[Itemized modification records]
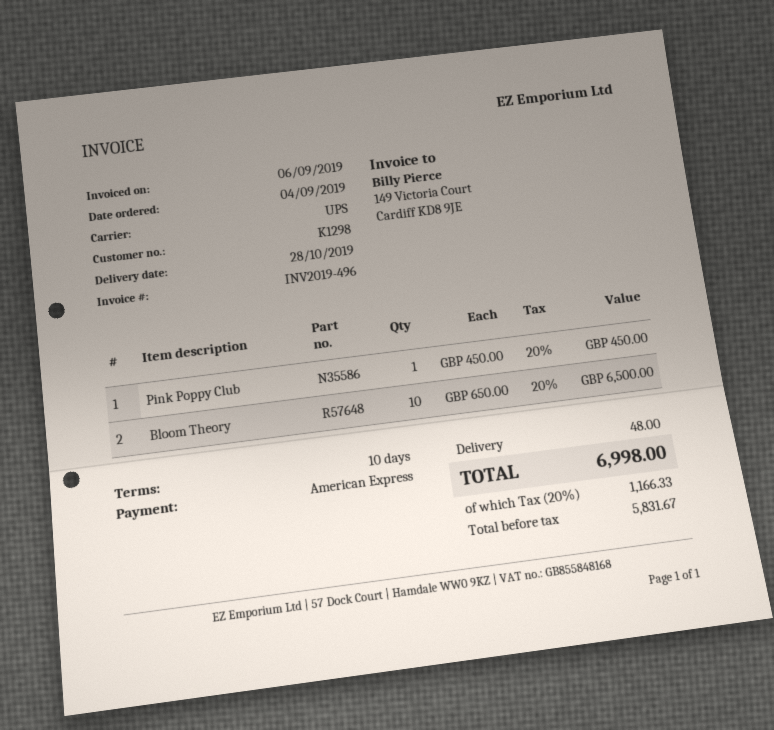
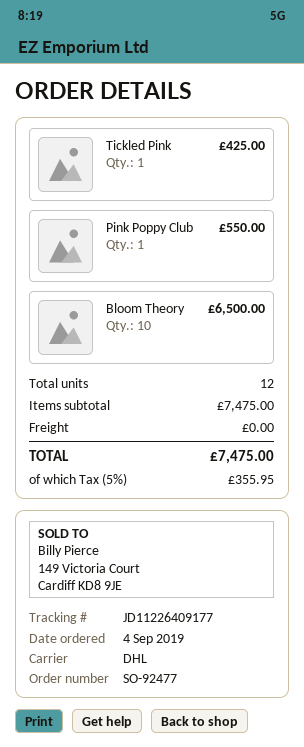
shipping method: UPS -> DHL
Pink Poppy Club: 1 for 450.00 -> 1 for 550.00
Tickled Pink: none -> 1 for 425.00
shipping: 48.00 -> 0.00
tax: 20% = 1166.33 -> 5% = 355.95
total: 6998.00 -> 7475.00

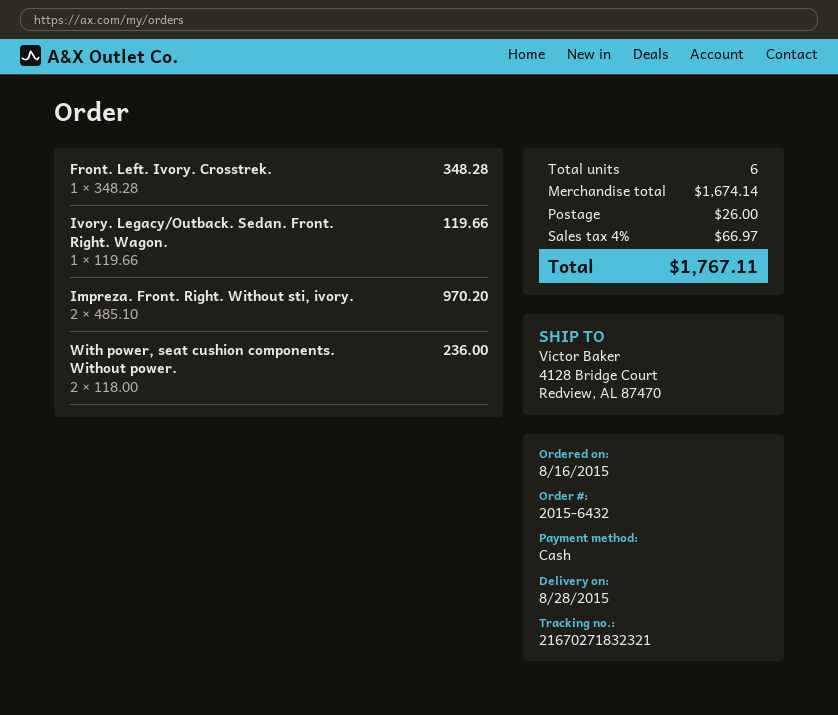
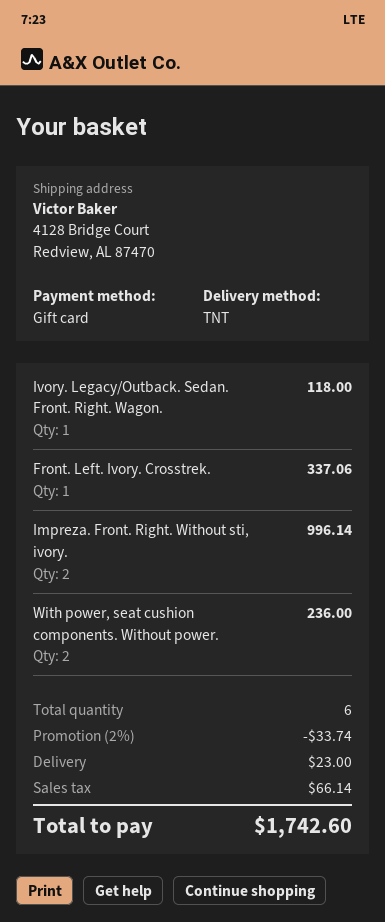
payment method: cash -> gift card
Front. Left. Ivory. Crosstrek.: 1 for 348.28 -> 1 for 337.06
Ivory. Legacy/Outback. Sedan. Front. Right. Wagon.: 1 for 119.66 -> 1 for 118.00
Impreza. Front. Right. Without sti, ivory.: 2 for 970.20 -> 2 for 996.14
discount: none -> 2% = 33.74
shipping: 26.00 -> 23.00
tax: 66.97 -> 66.14
total: 1767.11 -> 1742.60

* [Work instruction] The data should be printed again unchanged; leave its pictures out.

* [Answer below]
shipping method: UPS -> DHL
Pink Poppy Club: 1 for 450.00 -> 1 for 550.00
Tickled Pink: none -> 1 for 425.00
shipping: 48.00 -> 0.00
tax: 20% = 1166.33 -> 5% = 355.95
total: 6998.00 -> 7475.00

payment method: cash -> gift card
Front. Left. Ivory. Crosstrek.: 1 for 348.28 -> 1 for 337.06
Ivory. Legacy/Outback. Sedan. Front. Right. Wagon.: 1 for 119.66 -> 1 for 118.00
Impreza. Front. Right. Without sti, ivory.: 2 for 970.20 -> 2 for 996.14
discount: none -> 2% = 33.74
shipping: 26.00 -> 23.00
tax: 66.97 -> 66.14
total: 1767.11 -> 1742.60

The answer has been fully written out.